A corrected Cargo.toml: The fork's version is changed from 0.26.0-cuzk.1 to 0.26.0, which will allow the patch to be applied correctly in the next build attempt.

A debugging pattern: The assistant demonstrates a method for diagnosing patch failures: check the version compatibility between the patch and the dependency requirement, verify that the lockfile doesn't have a conflicting entry, and ensure that feature flags don't cause the dependency to be optional.

A documented constraint: The message implicitly documents that the bellperson fork must maintain the same version number as the upstream crate for the patch mechanism to work. This has implications for future maintenance — if the upstream releases 0.27.0, the fork must either update to match or use a different patching strategy.

The Thinking Process

The assistant's thinking process, visible in the reasoning, follows a clear diagnostic path:

  1. Observation: The build produced a warning that the patch was not used.
  2. Hypothesis generation: The assistant considers possible causes — version mismatch, lockfile staleness, feature incompatibility.
  3. Evidence gathering: The assistant notes that Cargo.lock has bellperson 0.26.0 but the fork is 0.26.0-cuzk.1.
  4. Root cause identification: The pre-release version 0.26.0-cuzk.1 does not satisfy the dependency requirement bellperson = "0.26.0" under semver rules.
  5. Solution formulation: Change the fork's version back to 0.26.0 so it matches the dependency requirement.
  6. Action: Apply the edit to the fork's Cargo.toml. This is a textbook debugging process: observe, hypothesize, gather evidence, identify root cause, formulate solution, act. The brevity of the message (two sentences of reasoning plus an edit command) reflects the assistant's confidence in the diagnosis — once the semver mismatch is identified, the fix is trivial.

Broader Significance

While this message is only a few lines long, it captures a moment of genuine learning and correction. The assistant made a reasonable assumption (that a pre-release version suffix would work with Cargo's patch mechanism), tested it (by running the build), observed the failure, diagnosed the root cause, and applied the fix. This is the kind of micro-feedback loop that drives robust engineering.

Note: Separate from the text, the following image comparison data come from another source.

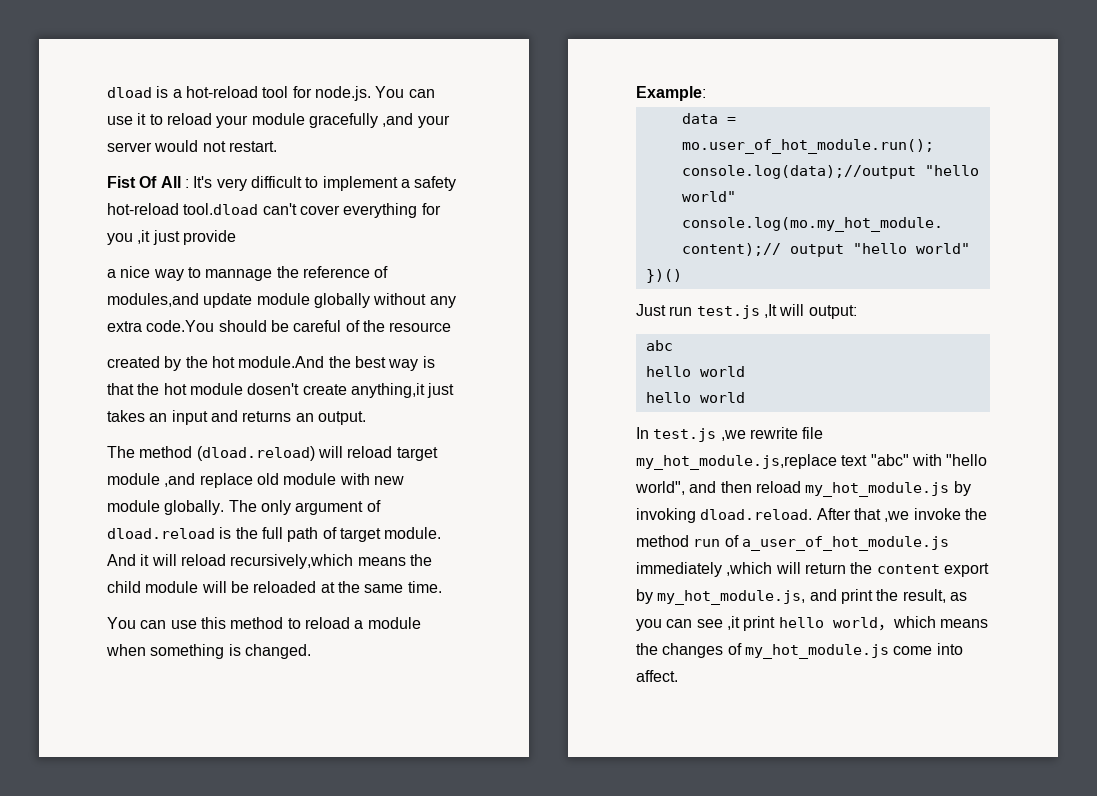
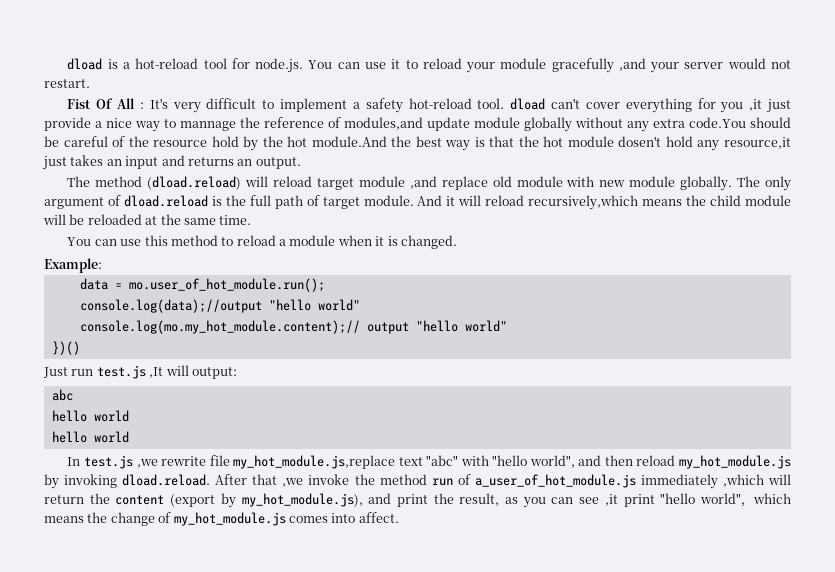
[183,203,259,215] tool.dload -> [477,98,546,110] tool. dload
(236, 237) // -> (91, 124) none
[107,356,160,368] // created -> [211,136,239,147] hold
[302,383,425,398] create anything,it -> [665,136,791,151] hold any resource,it
[150,644,225,659] something -> [375,236,385,246] it
[943,563,989,577] [636,589,806,605] export by my_hot_module.js, -> [170,493,363,508] (export by my_hot_module.js),
[778,617,878,628] hello world -> [660,493,742,504] "hello world"
[662,643,724,658] changes -> [110,512,155,526] change
[893,646,933,655] come -> [288,516,328,523] comes

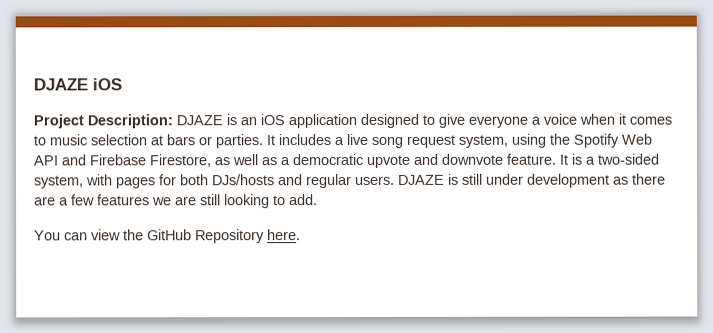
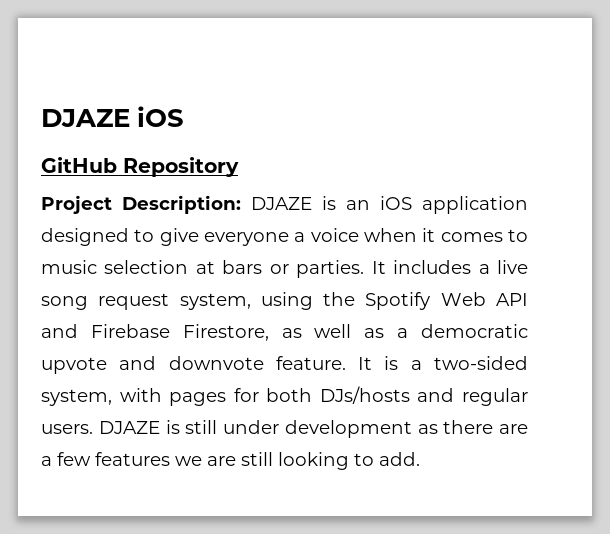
(122, 84) none -> [41,157,239,177] // GitHub Repository
[34,229,301,244] // You can view the GitHub Repository here. -> (420, 459) none

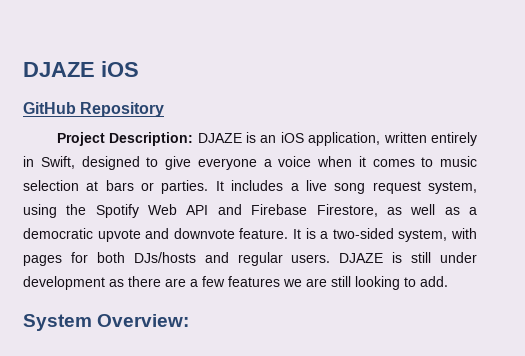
[422,196,528,214] application -> [308,132,477,146] [23,156,75,169] application, written entirely in Swift,
(420, 459) none -> [23,314,190,331] // System Overview:

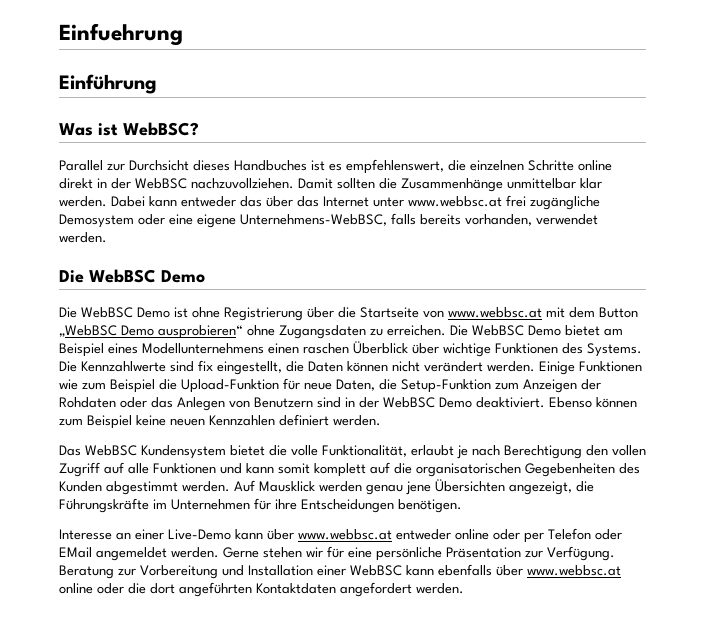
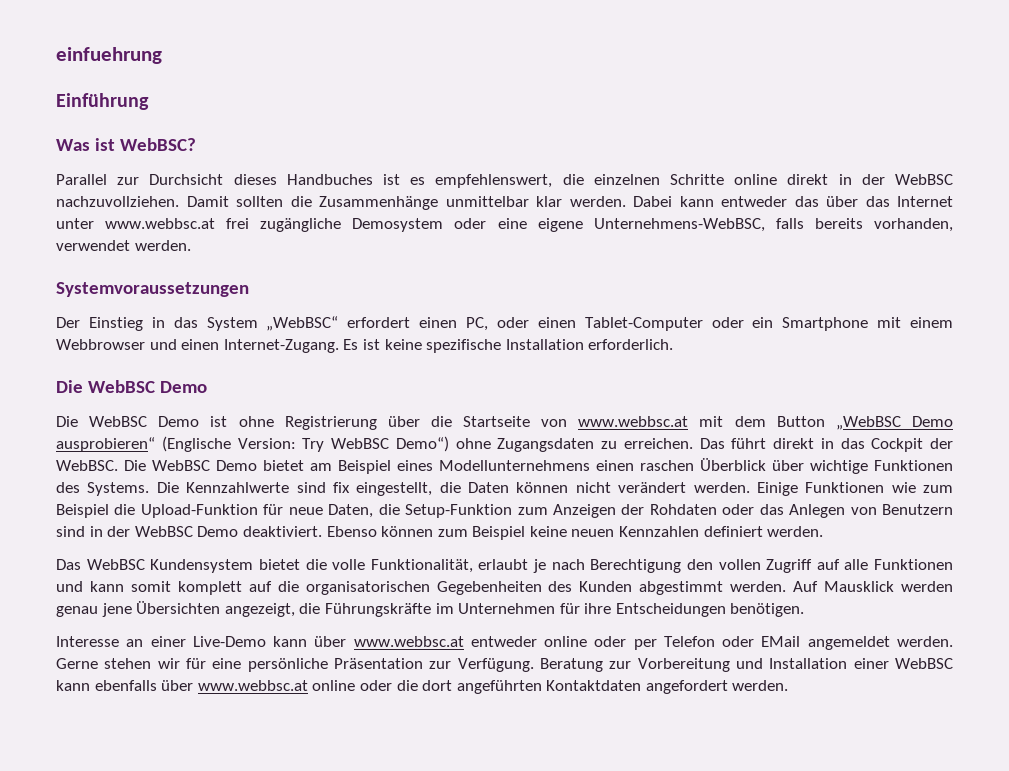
[59,23,183,46] Einfuehrung -> [56,47,162,64] einfuehrung
(107, 237) none -> [56,282,249,297] [56,316,953,331] [56,339,674,353] // Systemvoraussetzungen // Der Einstieg in das System „WebBSC“ erfordert einen PC, oder einen Tablet-Computer oder ein Smartphone mit einem Webbrowser und einen Internet-Zugang. Es ist keine spezifische Installation erforderlich.
[247,325,446,339] ohne Zugangsdaten zu erreichen. -> [161,436,953,452] [56,460,118,471] (Englische Version: Try WebBSC Demo“) ohne Zugangsdaten zu erreichen. Das führt direkt in das Cockpit der WebBSC.

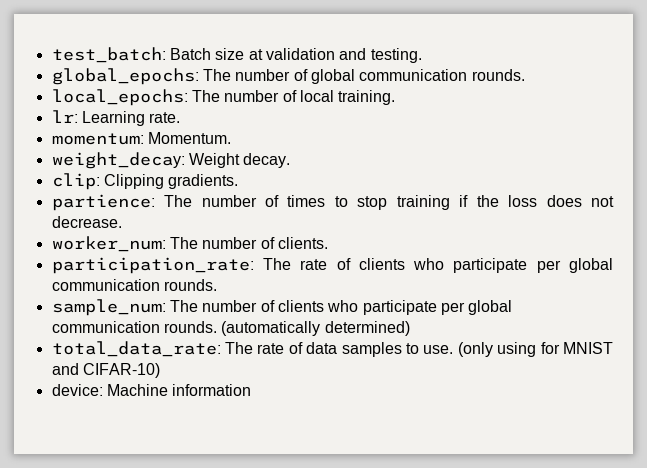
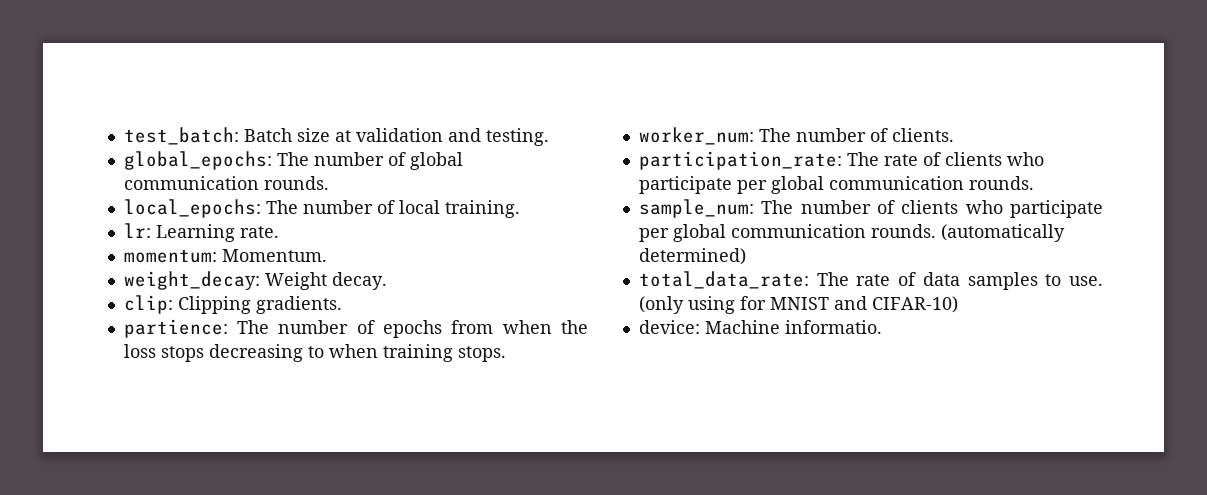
[287,195,614,210] [51,216,122,228] times to stop training if the loss does not decrease. -> [383,320,588,338] [123,344,506,362] epochs from when the loss stops decreasing to when training stops.
[172,384,252,396] information -> [784,320,882,334] informatio.

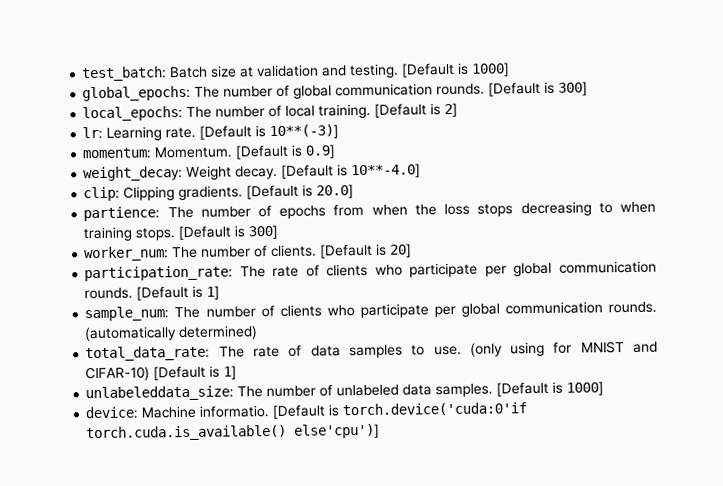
(549, 137) none -> [401,62,511,78] [Default is 1000]
(329, 183) none -> [488,81,589,97] [Default is 300]
(520, 209) none -> [374,102,459,118] [Default is 2]
(279, 232) none -> [199,124,340,140] [Default is 10**(-3)]
(327, 255) none -> [235,144,337,160] [Default is 0.9]
(387, 281) none -> [281,163,422,179] [Default is 10**-4.0]
(342, 305) none -> [246,184,355,200] [Default is 20.0]
(506, 354) none -> [178,224,279,241] [Default is 300]
(954, 135) none -> [320,243,413,259] [Default is 20]
(1034, 183) none -> [136,285,221,301] [Default is 1]
[638,320,882,334] // device: Machine informatio. -> [153,365,238,381] [85,381,605,402] [85,402,528,420] [86,423,381,442] [Default is 1] // unlabeleddata_size: The number of unlabeled data samples. [Default is 1000] // device: Machine informatio. [Default is torch.device('cuda:0'if torch.cuda.is_available() else'cpu')]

The message also illustrates a recurring theme in the cuzk project: the tension between minimal changes and compatibility. The entire fork philosophy is "minimal changes, maximal impact" — only ~130 lines of modifications to expose existing internal APIs. Yet even this minimal fork was derailed by a single character in a version string. The semver trap is a reminder that in complex dependency graphs, the smallest details can have outsized consequences.

For the broader cuzk project, this fix is a prerequisite for everything that follows. Without the patch working correctly, the bellperson fork would remain unused, and the Phase 2 pipelined prover would have no API to split synthesis from proving. The corrected version number is the key that unlocks the entire Phase 2 implementation.